Age at immigration and educational achievement

Children who immigrate at a relatively late age are at an educational disadvantage compared to children who immigrate at an early age. Compared to immigrants who immigrated at the age of 0–4, the educational attainment of children who immigrated at the age of 10–14 is approximately one year behind. In the case of male immigrants, children who immigrated at the age of 10–14 have 12 months less educational achievement than children who immigrated at the age of 0–4. In the case of female immigrants, children who immigrated at the age of 10–14 had 13 months (1.09 years) less educational achievement than children who immigrated at the age of 0–4. On average, children who immigrate under the age of five have about 28% higher educational achievement than children who immigrate to school-age children.

Bilingualism

Most immigrant children in the United States live at home with families who speak languages other than English. Bilingual users are advantageous in tasks that require selective attention and cognitive flexibility. In addition, children who received systematic learning opportunities in their native language as children consistently outperform those who take classes only in English. However, among adolescents who tend to share their own world, immigrant adolescents are often indifferent to maintaining their traditional language. When talking to immigrant children, pointing out that having two languages is a gift, or even a "superpower," can help them establish a sense of special ability.
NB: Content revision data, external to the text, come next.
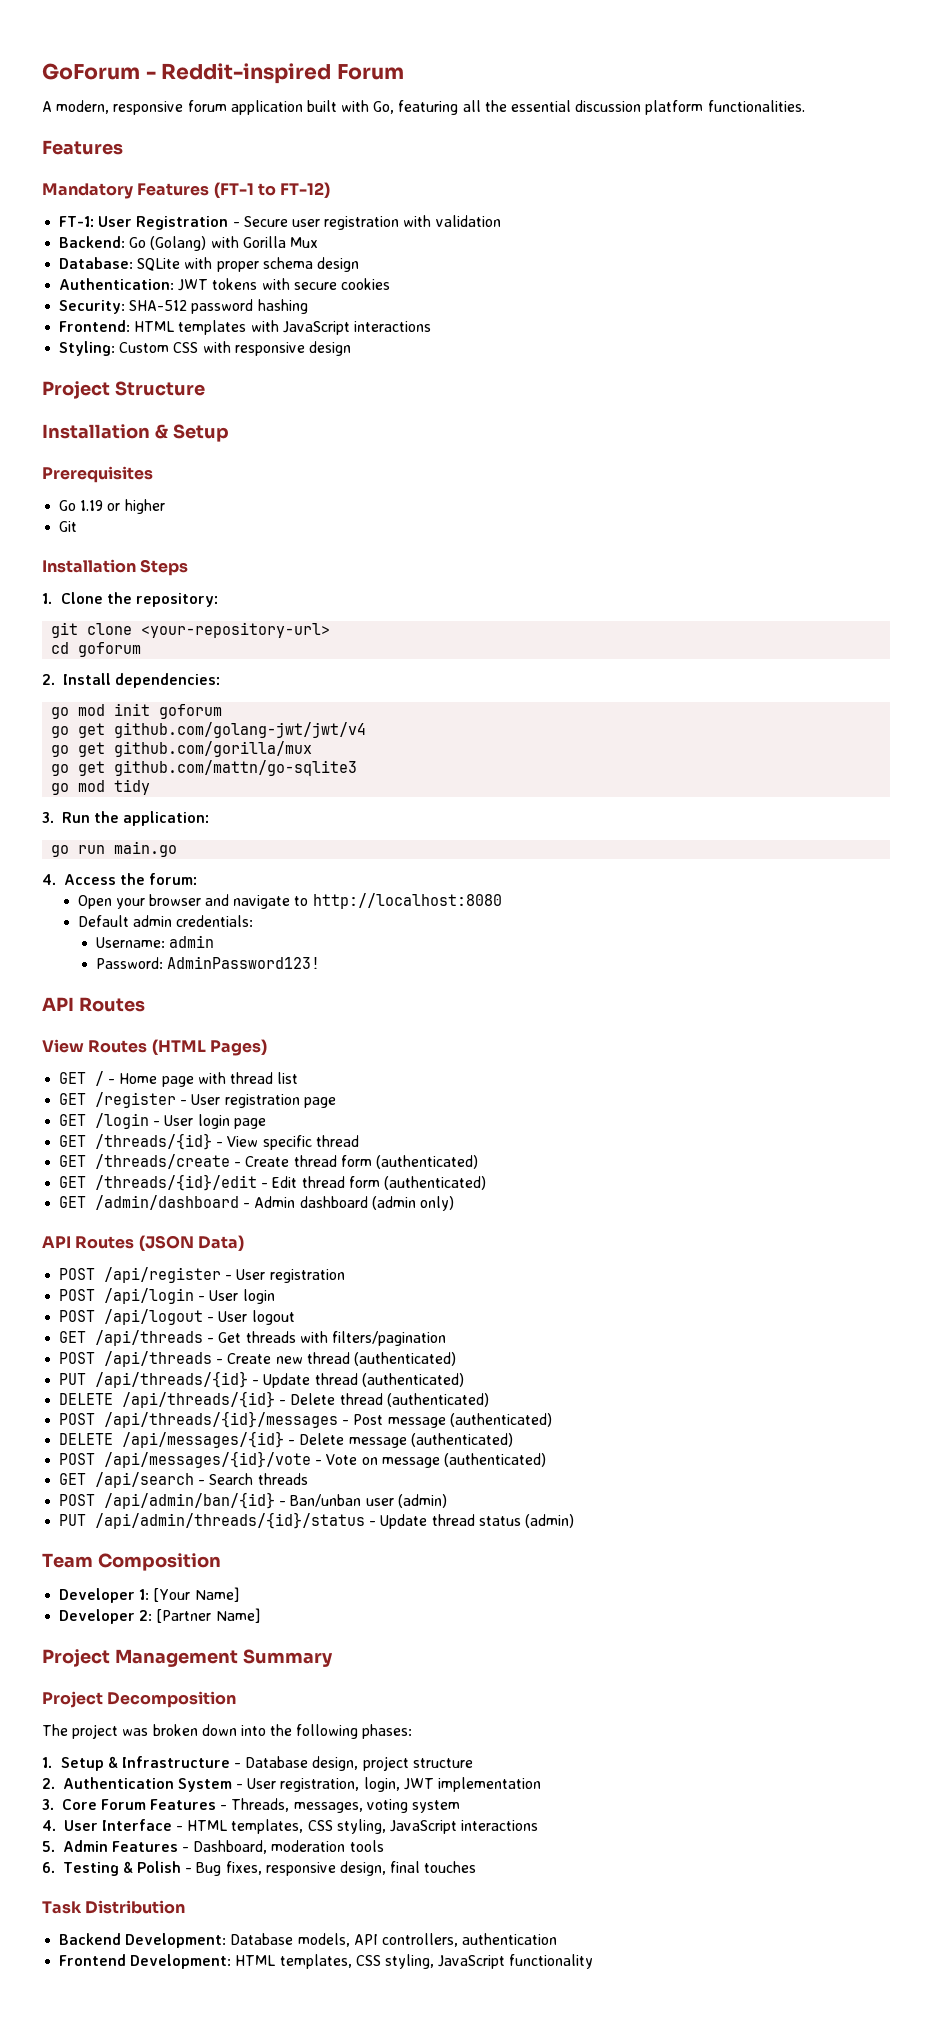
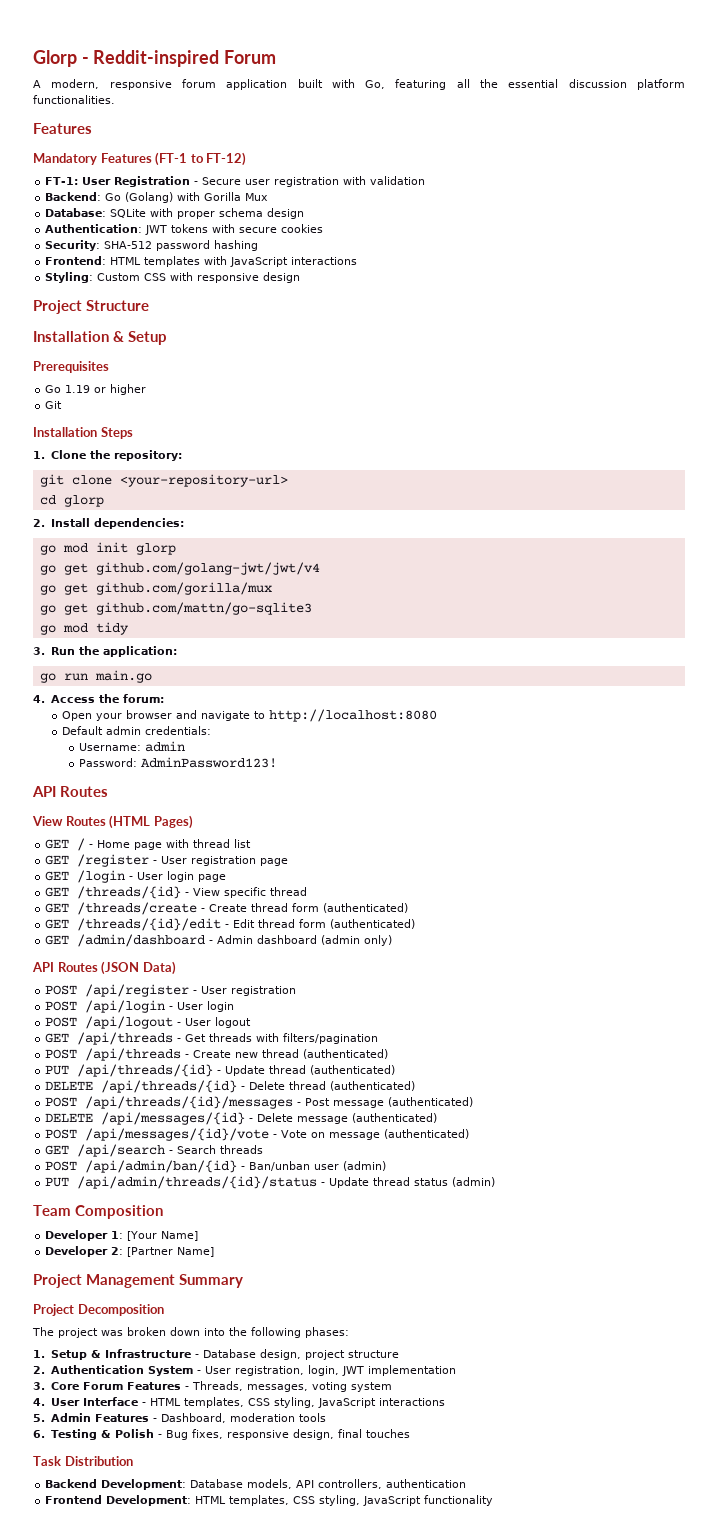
- GoForum - Reddit-inspired Forum
+ Glorp - Reddit-inspired Forum
- cd goforum
+ cd glorp
- go mod init goforum
+ go mod init glorp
=== Research-based solutions ===
A meta-analysis by Charbonneau et al. pinpointed four areas which need to be addressed: physical health, social-emotional needs, academic and language education, and school-based services. Many refugees and immigrants suffer from serious health concerns due to lack of nutrition and access to healthcare, due to inadequate or nonexistent money/insurance in the case of many immigrants, and poor living conditions and nutrition in the case of many refugees. Students with social and emotional needs are likely to suffer from severe stress or PTSD, stemming from acculturation to the new environment as well potential traumas from their past. Differences in expectations between education in the host country and country of origin may lead to increased stress and difficulty adjusting should this need not be recognized. For example, many high school-aged African refugees arriving in Australia experience considerable stress adapting scholastically being that a large number have experienced long gaps in their education. Most importantly, assistance with learning the language gives newly arrived refugees and immigrants a greater chance at adaptation. It is equally important that the language education they receive not stress rapid acquisition but proceed slowly, as has been proven most effective. Moreover, the need for school-based services in response to mental and physical health issues, and academic problems, while little studied, is of great importance for refugee and immigrant communities.

According to Naidoo, teachers need both to be open to the students and their experiences, and new ways of teaching that take into account their needs. Charbonneau et al. found that classroom settings that give students ample opportunity to share their story and culture with classmates and educators, along with well-trained tutoring services can help students improve academically and decrease stress due to acculturation pressures. Technological interventions such as digital books and computer collaborative learning have been shown to improve learning skills, cognitive functioning, and coding skills and are accompanied by a decrease in hopelessness. Career mentorship as regards school and higher education has been shown to improve student self-efficacy and assertiveness. On the whole, a multi-dimensional approach to refugee and immigrant education is necessary in order to address the many needs which are present in this population.

A study by Wenzing et al. found that early opportunities for positive contact with members of the host county, such as joint sports activities and programs, greatly increase the chances at positive adjustment for refugee and immigrant student communities. Interpreters and cultural brokers are also cited as a necessity to give the families of students a voice in their children's education. Higher levels of parental support increases optimism in youth when facing perceived Ethnic Discrimination (PED). The situation was slightly different for youth (under 20) who are refugees. In this case, the greatest increase in optimism when facing PED came when the youth felt supported by their peers. Hence, it is important to build community and support networks with both the family and the students, so that the needs of the diverse student body can be met.  Findings by Naidoo stress the need for action plans that provide language education to newly arrived immigrants and refugees. This implies a need for schools to go beyond simply teaching the student, but to engage the family as well, providing them access to language education.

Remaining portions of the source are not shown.